# [Brief]
Print each record that follows exactly, leaving the pictures behind.

# [User interface change data]
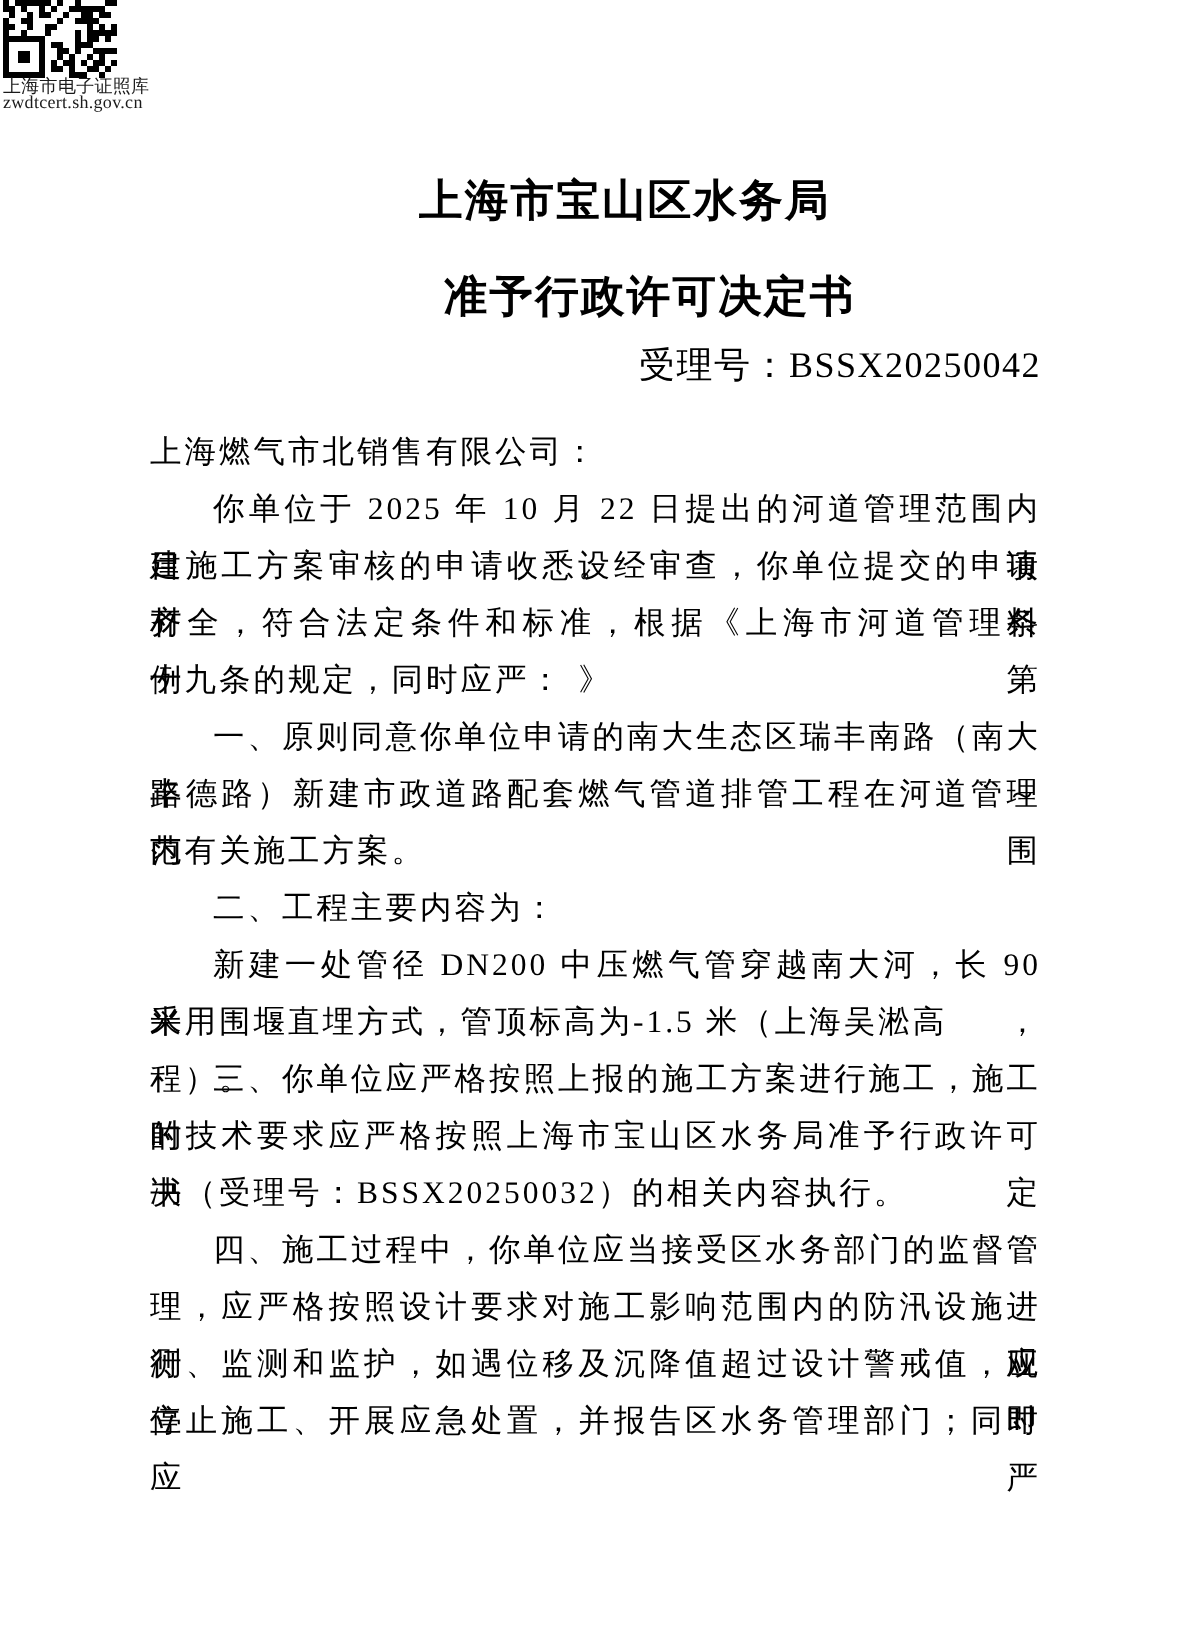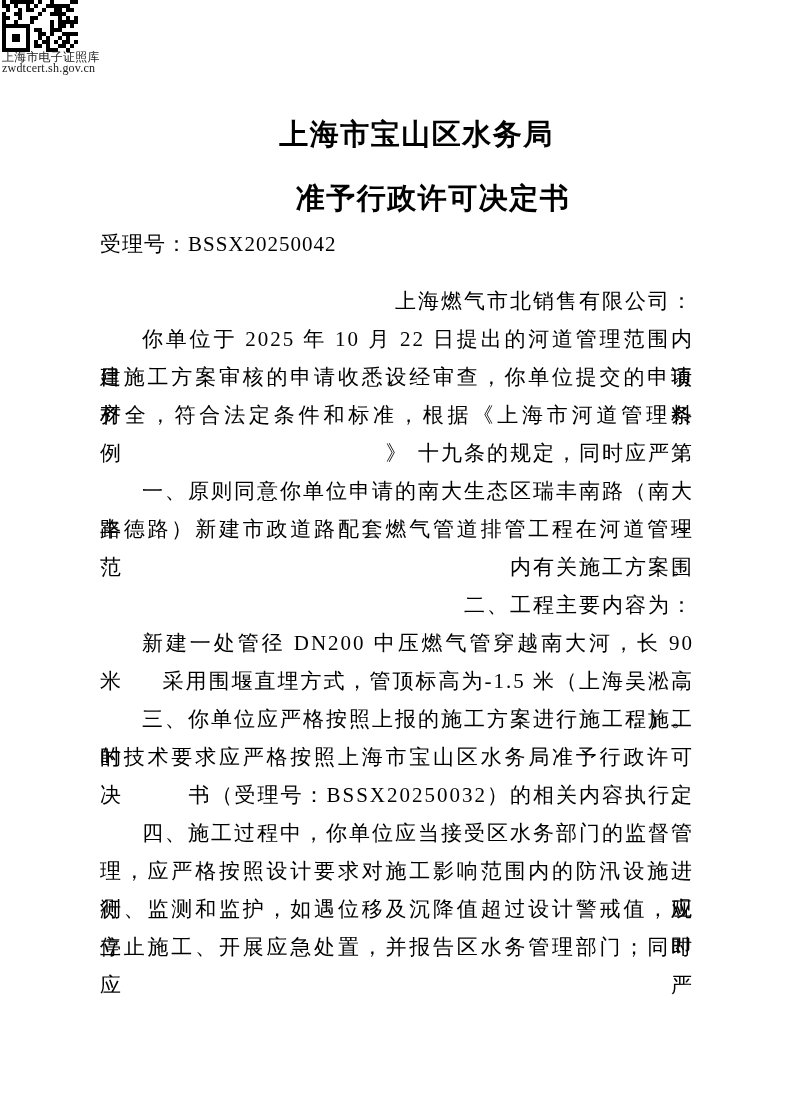--- a/index.html
+++ b/index.html
@@ -49,38 +49,38 @@
     padding-left: 39px;
   }
   .title-1 { top: 112px; }
   .title-2 { top: 176px; margin-left: 33px; }
   
   .ref-line {
     position: absolute;
     top: 228px;
     left: 100px;
     right: 100px;
-    font-size: 21px;
+    text-align: right;
+    font-size: 24px;
     line-height: 32px;
     letter-spacing: 1px;
   }
   
   .doc-body {
     position: absolute;
     top: 282px;
     left: 100px;
     right: 100px;
     font-size: 21px;
   }
   .line {
     height: 38px;
     line-height: 38px;
     letter-spacing: 2px;
     white-space: normal;
-    text-align: right;
   }
   .line.indent { text-indent: 2em; }
   .line.stretch {
     text-align: justify;
     text-align-last: justify;
   }
 </style>
 </head>
 <body>
 

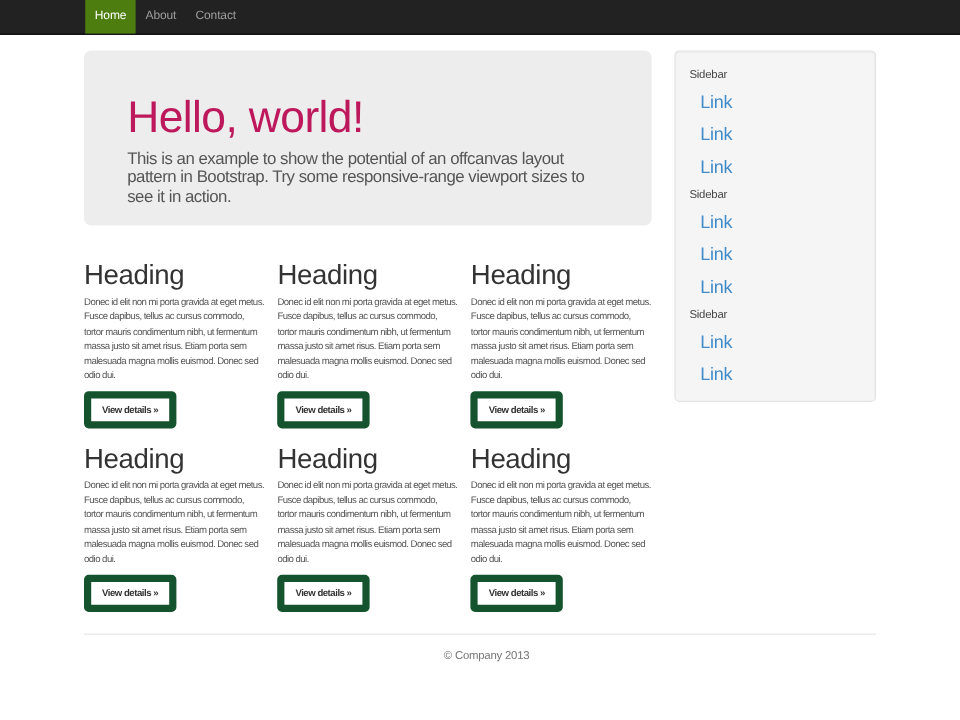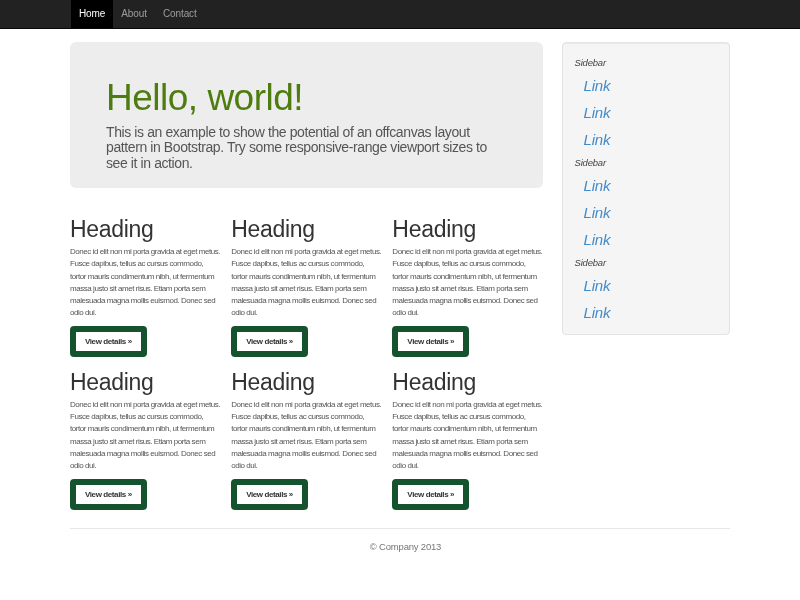--- a/index.html
+++ b/index.html
@@ -36,21 +36,21 @@
   .navlist { display: flex; margin-left: 1px; }
   .nav-item {
     color: #9d9d9d;
     font-size: 10px;
     line-height: 28px;
     padding: 0 8px;
     letter-spacing: -0.1px;
     cursor: pointer;
     white-space: nowrap;
   }
-  .nav-item.active { background: #000000; color: #ffffff; text-align: right; }
+  .nav-item.active { background: #4d7c0f; color: #ffffff; text-align: right; }
 
   
   .page {
     width: 660px;
     margin: 13px auto 0;
   }
   .page-row { display: flex; align-items: flex-start; }
   .main { width: 488px; }
 
   
@@ -59,21 +59,21 @@
     border-radius: 6px;
     height: 146px;
     padding: 36px 36px 0 36px;
     margin-bottom: 28px;
     overflow: hidden;
   }
   .jumbotron h1 {
     font-size: 37px;
     font-weight: 500;
     line-height: 1.1;
-    color: #4d7c0f;
+    color: #be185d;
     letter-spacing: -0.5px;
   }
   .jumbotron p {
     margin-top: 6px;
     font-size: 14px;
     line-height: 15.5px;
     letter-spacing: -0.4px;
     color: #555;
     max-width: 392px;
   }
@@ -105,21 +105,21 @@
     padding: 5px 9px;
     font-size: 8px;
     font-weight: bold;
     letter-spacing: -0.4px;
     color: #333;
     cursor: pointer;
     white-space: nowrap;
   }
 
   
-  .sidebar { width: 174px; margin-left: 19px; font-style: italic; }
+  .sidebar { width: 174px; margin-left: 19px; }
   .well {
     background: #f5f5f5;
     border: 1px solid #e3e3e3;
     border-radius: 4px;
     box-shadow: inset 0 1px 1px rgba(0,0,0,0.05);
     padding: 10px 12px 8px;
   }
   .sb-title {
     font-size: 9.5px;
     color: #444;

# [Task answer]
--- a/index.html
+++ b/index.html
@@ -49,38 +49,38 @@
     padding-left: 39px;
   }
   .title-1 { top: 112px; }
   .title-2 { top: 176px; margin-left: 33px; }
   
   .ref-line {
     position: absolute;
     top: 228px;
     left: 100px;
     right: 100px;
-    font-size: 21px;
+    text-align: right;
+    font-size: 24px;
     line-height: 32px;
     letter-spacing: 1px;
   }
   
   .doc-body {
     position: absolute;
     top: 282px;
     left: 100px;
     right: 100px;
     font-size: 21px;
   }
   .line {
     height: 38px;
     line-height: 38px;
     letter-spacing: 2px;
     white-space: normal;
-    text-align: right;
   }
   .line.indent { text-indent: 2em; }
   .line.stretch {
     text-align: justify;
     text-align-last: justify;
   }
 </style>
 </head>
 <body>
 

--- a/index.html
+++ b/index.html
@@ -36,21 +36,21 @@
   .navlist { display: flex; margin-left: 1px; }
   .nav-item {
     color: #9d9d9d;
     font-size: 10px;
     line-height: 28px;
     padding: 0 8px;
     letter-spacing: -0.1px;
     cursor: pointer;
     white-space: nowrap;
   }
-  .nav-item.active { background: #000000; color: #ffffff; text-align: right; }
+  .nav-item.active { background: #4d7c0f; color: #ffffff; text-align: right; }
 
   
   .page {
     width: 660px;
     margin: 13px auto 0;
   }
   .page-row { display: flex; align-items: flex-start; }
   .main { width: 488px; }
 
   
@@ -59,21 +59,21 @@
     border-radius: 6px;
     height: 146px;
     padding: 36px 36px 0 36px;
     margin-bottom: 28px;
     overflow: hidden;
   }
   .jumbotron h1 {
     font-size: 37px;
     font-weight: 500;
     line-height: 1.1;
-    color: #4d7c0f;
+    color: #be185d;
     letter-spacing: -0.5px;
   }
   .jumbotron p {
     margin-top: 6px;
     font-size: 14px;
     line-height: 15.5px;
     letter-spacing: -0.4px;
     color: #555;
     max-width: 392px;
   }
@@ -105,21 +105,21 @@
     padding: 5px 9px;
     font-size: 8px;
     font-weight: bold;
     letter-spacing: -0.4px;
     color: #333;
     cursor: pointer;
     white-space: nowrap;
   }
 
   
-  .sidebar { width: 174px; margin-left: 19px; font-style: italic; }
+  .sidebar { width: 174px; margin-left: 19px; }
   .well {
     background: #f5f5f5;
     border: 1px solid #e3e3e3;
     border-radius: 4px;
     box-shadow: inset 0 1px 1px rgba(0,0,0,0.05);
     padding: 10px 12px 8px;
   }
   .sb-title {
     font-size: 9.5px;
     color: #444;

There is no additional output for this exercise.